The url for development:

http://localhost:4200/yourapp

The running serve will enable CORS and send the API calls to

http://localhost:3000/api/v1

For Deployment to production

The command to build for production:

$ng build --prod --base-href=/yourapp/

The service will take the baseURL from prod environment configuration:

environments/environment.prod.ts

export const environment = {
  production: true,
  backend: {
    baseURL:"http://example.com/api"
  }
};

So, by using different environments, you can configure different api urls. Remember to enable CORS in your production web server, by default the browser does not allow to connect to a different domain than the one serving your Angular app.

1 Comment

Hi @daniel-mora I have a question for you. What if you also need to deploy to other environments like RC, QA, Test etc? And what if you had multiple of each, for instance 10 QA environments?
0

Option 1: Don't use IIS Server.

You can create an application with node and express to serve your static files and to be your api server, which will call the right one (almost like a redirect)

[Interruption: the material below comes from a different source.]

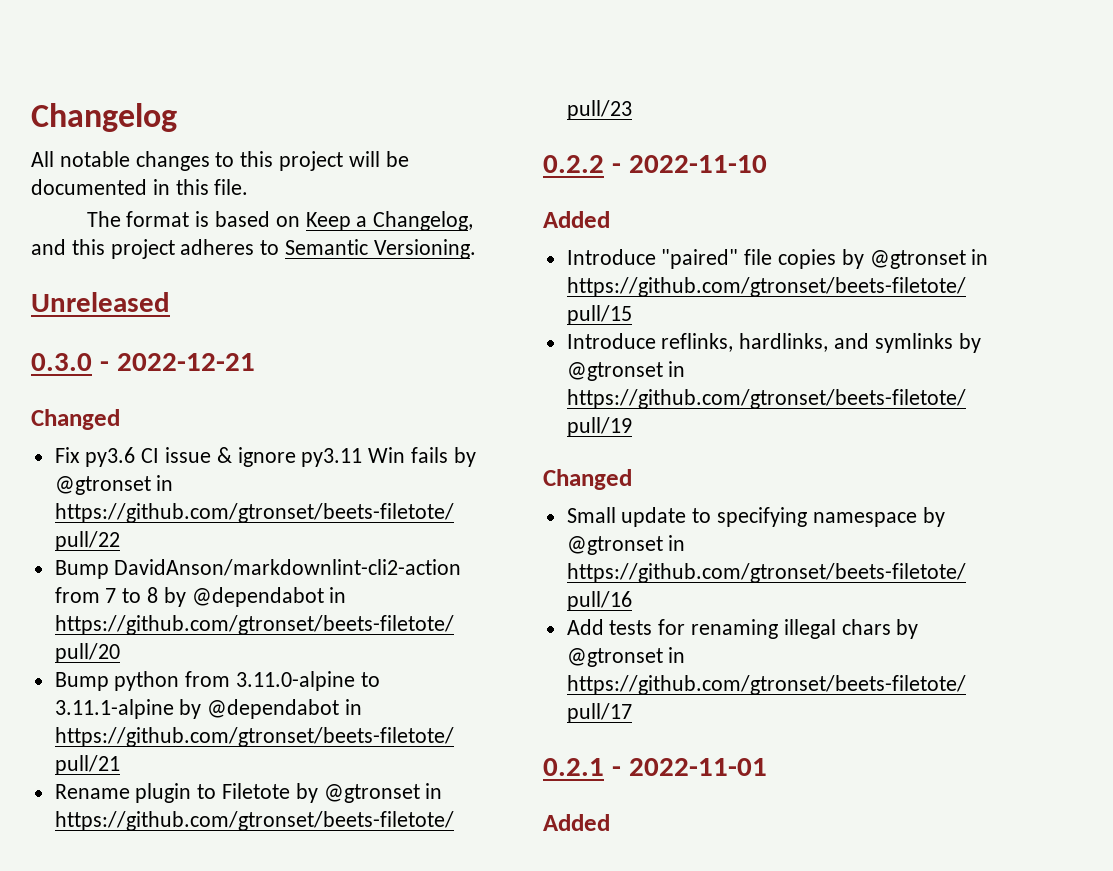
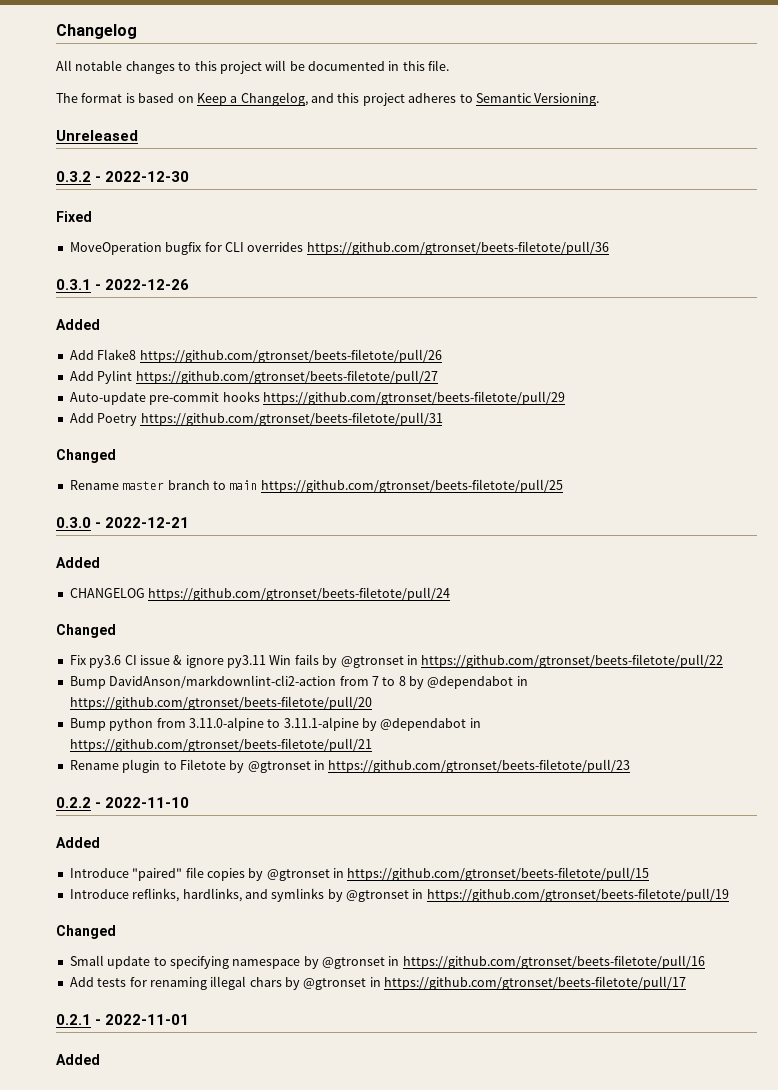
(170, 302) none -> [56,171,190,182] [56,211,92,222] [69,241,609,255] [56,279,190,290] [56,319,100,330] [69,349,442,363] [69,370,438,384] [69,391,565,405] [69,412,443,426] [56,449,116,463] [69,479,563,493] // 0.3.2 - 2022-12-30 // Fixed // MoveOperation bugfix for CLI overrides https://github.com/gtronset/beets-filetote/pull/36 // 0.3.1 - 2022-12-26 // Added // Add Flake8 https://github.com/gtronset/beets-filetote/pull/26 // Add Pylint https://github.com/gtronset/beets-filetote/pull/27 // Auto-update pre-commit hooks https://github.com/gtronset/beets-filetote/pull/29 // Add Poetry https://github.com/gtronset/beets-filetote/pull/31 // Changed // Rename master branch to main https://github.com/gtronset/beets-filetote/pull/25
(255, 362) none -> [56,557,100,568] [69,587,451,601] // Added // CHANGELOG https://github.com/gtronset/beets-filetote/pull/24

What ng serve --proxy-config probably does is to run a node server with your application exposed as static and run api's according to your configuration redirecting (calling the server) to the server.

When we call an api from node server, there's no CORS because we don't have a hostname like an web application.


Option 2: With IIS and a node/express application## Heading ##

You can create an application and allow the CORS to your hostname. From this application you can expose a generic api and call the right api server.